Raw data section start
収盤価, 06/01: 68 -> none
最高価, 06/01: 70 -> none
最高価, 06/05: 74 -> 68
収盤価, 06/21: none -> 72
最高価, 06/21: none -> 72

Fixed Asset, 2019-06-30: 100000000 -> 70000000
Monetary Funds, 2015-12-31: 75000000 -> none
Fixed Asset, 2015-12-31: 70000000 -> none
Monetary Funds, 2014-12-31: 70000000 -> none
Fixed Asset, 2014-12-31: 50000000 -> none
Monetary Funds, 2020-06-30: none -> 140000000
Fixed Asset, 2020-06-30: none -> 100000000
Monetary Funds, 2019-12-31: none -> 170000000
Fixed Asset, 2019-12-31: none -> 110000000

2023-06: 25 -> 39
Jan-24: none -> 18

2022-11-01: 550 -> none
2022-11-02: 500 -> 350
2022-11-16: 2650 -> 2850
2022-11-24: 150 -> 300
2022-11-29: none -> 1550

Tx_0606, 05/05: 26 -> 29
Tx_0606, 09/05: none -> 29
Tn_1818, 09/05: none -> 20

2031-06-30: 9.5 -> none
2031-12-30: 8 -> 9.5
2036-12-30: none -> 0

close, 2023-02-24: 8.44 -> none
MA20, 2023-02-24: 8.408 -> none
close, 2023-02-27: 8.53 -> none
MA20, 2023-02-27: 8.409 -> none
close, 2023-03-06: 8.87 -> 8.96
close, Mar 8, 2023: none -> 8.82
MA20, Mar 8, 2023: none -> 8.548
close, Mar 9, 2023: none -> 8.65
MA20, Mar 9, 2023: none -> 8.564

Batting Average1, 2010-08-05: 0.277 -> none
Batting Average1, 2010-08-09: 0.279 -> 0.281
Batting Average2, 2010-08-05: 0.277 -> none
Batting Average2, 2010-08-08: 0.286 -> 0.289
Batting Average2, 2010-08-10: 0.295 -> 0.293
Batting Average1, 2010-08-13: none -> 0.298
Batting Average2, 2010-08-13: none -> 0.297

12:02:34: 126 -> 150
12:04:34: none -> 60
Raw data section end
About this exercise
The string "close" marks the lines to copy; report each of them from the data above.

Written answer
close, 2023-02-24: 8.44 -> none
close, 2023-02-27: 8.53 -> none
close, 2023-03-06: 8.87 -> 8.96
close, Mar 8, 2023: none -> 8.82
close, Mar 9, 2023: none -> 8.65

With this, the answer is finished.